(Records contained in a dataset)
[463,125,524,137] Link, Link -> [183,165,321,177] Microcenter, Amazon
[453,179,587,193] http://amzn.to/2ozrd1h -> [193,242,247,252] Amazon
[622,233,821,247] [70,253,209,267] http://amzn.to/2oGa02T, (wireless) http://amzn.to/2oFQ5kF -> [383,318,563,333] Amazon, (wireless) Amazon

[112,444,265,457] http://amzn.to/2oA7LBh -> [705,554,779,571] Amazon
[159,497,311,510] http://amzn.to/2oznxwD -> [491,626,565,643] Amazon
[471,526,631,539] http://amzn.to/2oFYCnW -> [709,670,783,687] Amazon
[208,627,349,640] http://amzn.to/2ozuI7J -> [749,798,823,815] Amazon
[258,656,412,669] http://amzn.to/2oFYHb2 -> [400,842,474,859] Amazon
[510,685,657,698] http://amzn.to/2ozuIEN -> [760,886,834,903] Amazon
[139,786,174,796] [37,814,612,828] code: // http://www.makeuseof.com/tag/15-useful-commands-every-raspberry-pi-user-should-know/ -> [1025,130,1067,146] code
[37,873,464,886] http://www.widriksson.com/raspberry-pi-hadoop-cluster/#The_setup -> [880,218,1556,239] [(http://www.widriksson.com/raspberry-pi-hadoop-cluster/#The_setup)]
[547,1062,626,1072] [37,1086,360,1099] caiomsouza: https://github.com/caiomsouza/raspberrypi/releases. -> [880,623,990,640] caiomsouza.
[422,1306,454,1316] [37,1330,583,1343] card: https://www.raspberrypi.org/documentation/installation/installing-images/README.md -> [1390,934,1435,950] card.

▸ EXERCISE
Search the records for the string "amzn" and return every line in which it occurs.

▸ EXPECTED OUTPUT
[453,179,587,193] http://amzn.to/2ozrd1h -> [193,242,247,252] Amazon
[622,233,821,247] [70,253,209,267] http://amzn.to/2oGa02T, (wireless) http://amzn.to/2oFQ5kF -> [383,318,563,333] Amazon, (wireless) Amazon
[112,444,265,457] http://amzn.to/2oA7LBh -> [705,554,779,571] Amazon
[159,497,311,510] http://amzn.to/2oznxwD -> [491,626,565,643] Amazon
[471,526,631,539] http://amzn.to/2oFYCnW -> [709,670,783,687] Amazon
[208,627,349,640] http://amzn.to/2ozuI7J -> [749,798,823,815] Amazon
[258,656,412,669] http://amzn.to/2oFYHb2 -> [400,842,474,859] Amazon
[510,685,657,698] http://amzn.to/2ozuIEN -> [760,886,834,903] Amazon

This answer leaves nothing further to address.